(Version difference data)
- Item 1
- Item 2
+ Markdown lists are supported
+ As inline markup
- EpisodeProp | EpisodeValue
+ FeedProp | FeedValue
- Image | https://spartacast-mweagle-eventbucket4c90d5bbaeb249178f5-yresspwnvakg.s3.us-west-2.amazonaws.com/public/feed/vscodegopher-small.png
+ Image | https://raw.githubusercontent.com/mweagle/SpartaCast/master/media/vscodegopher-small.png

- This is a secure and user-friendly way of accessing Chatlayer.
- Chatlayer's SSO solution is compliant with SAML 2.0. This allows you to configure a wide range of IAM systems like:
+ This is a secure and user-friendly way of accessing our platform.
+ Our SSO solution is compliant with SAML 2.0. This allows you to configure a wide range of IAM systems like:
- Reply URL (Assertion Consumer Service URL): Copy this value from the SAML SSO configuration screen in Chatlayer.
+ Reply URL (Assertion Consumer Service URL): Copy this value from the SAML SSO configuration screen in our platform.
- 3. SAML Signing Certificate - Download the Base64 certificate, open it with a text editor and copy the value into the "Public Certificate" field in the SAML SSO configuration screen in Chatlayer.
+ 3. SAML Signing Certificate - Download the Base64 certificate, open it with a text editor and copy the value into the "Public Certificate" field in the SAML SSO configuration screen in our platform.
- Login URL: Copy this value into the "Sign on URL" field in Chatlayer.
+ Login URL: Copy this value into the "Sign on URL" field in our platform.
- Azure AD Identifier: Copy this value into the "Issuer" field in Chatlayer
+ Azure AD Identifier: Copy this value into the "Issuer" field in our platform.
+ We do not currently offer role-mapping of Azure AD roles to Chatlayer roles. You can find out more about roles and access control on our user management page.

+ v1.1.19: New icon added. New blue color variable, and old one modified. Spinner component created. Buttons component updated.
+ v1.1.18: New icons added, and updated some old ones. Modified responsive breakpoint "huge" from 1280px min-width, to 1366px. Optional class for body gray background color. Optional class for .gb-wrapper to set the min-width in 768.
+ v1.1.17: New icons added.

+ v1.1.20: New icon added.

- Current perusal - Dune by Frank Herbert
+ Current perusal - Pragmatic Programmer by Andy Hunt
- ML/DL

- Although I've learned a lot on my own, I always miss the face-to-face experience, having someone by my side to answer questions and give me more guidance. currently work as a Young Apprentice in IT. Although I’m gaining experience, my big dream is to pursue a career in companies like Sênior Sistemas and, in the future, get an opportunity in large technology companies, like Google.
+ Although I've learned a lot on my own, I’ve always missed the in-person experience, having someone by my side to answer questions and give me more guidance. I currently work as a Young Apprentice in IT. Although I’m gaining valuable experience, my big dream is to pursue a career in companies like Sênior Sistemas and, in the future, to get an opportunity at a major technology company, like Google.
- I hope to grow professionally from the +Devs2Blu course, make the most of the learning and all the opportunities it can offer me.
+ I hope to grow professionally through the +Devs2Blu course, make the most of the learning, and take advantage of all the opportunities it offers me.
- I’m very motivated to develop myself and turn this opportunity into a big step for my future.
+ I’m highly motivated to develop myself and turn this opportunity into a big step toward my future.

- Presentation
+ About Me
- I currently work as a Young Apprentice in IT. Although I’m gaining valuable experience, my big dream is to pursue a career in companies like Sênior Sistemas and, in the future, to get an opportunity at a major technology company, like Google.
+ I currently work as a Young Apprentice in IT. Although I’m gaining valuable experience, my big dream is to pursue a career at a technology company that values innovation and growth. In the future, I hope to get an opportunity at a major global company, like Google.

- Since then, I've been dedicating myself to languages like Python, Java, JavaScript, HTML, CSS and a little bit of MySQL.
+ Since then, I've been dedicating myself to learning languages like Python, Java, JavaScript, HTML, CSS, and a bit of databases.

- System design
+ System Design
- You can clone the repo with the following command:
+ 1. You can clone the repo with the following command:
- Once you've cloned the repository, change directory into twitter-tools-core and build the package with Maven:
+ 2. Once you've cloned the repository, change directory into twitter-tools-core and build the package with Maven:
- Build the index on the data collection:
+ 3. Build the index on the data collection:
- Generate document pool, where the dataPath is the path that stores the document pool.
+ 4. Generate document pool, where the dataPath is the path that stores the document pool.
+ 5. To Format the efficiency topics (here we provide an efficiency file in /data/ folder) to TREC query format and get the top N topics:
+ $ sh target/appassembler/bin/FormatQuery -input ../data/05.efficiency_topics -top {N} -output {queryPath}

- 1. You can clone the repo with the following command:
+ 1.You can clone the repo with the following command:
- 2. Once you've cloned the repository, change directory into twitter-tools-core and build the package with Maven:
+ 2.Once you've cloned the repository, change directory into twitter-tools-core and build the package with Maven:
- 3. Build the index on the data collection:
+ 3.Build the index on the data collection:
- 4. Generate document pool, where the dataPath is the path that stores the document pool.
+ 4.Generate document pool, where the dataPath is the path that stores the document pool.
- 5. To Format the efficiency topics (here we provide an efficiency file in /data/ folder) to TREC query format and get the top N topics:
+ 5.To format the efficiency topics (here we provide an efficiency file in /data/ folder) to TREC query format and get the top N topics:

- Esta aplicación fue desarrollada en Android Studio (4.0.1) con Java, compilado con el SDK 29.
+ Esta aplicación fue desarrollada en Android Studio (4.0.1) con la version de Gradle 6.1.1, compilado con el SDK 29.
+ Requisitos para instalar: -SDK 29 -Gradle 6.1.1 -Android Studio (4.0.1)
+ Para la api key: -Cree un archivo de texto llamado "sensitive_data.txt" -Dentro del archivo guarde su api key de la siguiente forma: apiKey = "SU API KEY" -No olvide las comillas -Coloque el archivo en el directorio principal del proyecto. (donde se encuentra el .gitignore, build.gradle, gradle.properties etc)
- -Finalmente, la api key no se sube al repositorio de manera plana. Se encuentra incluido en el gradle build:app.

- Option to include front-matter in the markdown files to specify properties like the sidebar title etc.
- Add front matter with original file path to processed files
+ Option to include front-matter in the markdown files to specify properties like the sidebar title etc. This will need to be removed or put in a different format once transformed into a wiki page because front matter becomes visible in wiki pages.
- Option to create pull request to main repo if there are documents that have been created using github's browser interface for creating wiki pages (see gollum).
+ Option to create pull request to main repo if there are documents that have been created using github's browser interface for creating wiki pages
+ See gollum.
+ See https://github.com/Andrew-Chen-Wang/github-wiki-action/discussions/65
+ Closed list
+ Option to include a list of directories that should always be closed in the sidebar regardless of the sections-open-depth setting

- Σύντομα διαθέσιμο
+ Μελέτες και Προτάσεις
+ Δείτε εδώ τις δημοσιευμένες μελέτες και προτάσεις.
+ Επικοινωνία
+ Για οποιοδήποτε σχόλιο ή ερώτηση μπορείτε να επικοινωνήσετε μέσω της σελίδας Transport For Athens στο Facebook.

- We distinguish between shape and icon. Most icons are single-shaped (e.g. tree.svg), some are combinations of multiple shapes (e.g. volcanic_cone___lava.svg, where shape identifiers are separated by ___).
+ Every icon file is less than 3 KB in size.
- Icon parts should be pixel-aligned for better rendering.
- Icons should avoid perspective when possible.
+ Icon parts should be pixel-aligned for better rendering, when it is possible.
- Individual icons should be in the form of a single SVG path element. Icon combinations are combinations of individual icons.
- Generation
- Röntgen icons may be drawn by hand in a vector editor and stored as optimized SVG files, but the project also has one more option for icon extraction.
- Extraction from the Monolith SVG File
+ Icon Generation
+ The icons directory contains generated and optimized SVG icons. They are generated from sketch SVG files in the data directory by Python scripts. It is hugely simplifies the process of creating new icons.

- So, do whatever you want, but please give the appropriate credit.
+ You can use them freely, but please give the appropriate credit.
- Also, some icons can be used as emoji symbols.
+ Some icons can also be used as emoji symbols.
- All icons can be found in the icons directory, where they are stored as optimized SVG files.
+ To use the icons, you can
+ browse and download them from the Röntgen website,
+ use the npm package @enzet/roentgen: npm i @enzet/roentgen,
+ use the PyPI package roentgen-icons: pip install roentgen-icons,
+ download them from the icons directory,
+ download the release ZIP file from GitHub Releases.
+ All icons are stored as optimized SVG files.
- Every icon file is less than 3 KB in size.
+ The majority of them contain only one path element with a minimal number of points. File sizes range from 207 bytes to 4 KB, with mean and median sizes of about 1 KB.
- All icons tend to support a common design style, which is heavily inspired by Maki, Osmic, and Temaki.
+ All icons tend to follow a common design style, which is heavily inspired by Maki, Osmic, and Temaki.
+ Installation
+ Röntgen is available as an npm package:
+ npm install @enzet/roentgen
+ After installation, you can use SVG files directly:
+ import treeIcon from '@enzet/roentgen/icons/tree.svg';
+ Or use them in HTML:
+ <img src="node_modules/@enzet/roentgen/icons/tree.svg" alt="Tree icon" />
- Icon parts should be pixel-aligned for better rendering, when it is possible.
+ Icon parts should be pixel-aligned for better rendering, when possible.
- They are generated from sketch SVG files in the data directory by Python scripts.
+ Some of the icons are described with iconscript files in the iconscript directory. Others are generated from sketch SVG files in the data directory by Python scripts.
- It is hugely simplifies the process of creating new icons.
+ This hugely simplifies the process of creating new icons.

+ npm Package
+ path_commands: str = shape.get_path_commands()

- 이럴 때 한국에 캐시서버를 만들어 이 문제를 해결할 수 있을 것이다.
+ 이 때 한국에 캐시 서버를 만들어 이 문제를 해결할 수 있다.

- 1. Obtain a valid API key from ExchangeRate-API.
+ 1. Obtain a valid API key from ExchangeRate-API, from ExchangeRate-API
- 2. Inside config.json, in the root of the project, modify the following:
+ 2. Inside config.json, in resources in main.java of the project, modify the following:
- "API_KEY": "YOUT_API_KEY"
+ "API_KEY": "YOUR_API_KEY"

Task goal: Every line in the records that holds the word "editor" should be copied into the answer.

Response below:
- 3. SAML Signing Certificate - Download the Base64 certificate, open it with a text editor and copy the value into the "Public Certificate" field in the SAML SSO configuration screen in Chatlayer.
+ 3. SAML Signing Certificate - Download the Base64 certificate, open it with a text editor and copy the value into the "Public Certificate" field in the SAML SSO configuration screen in our platform.
- Röntgen icons may be drawn by hand in a vector editor and stored as optimized SVG files, but the project also has one more option for icon extraction.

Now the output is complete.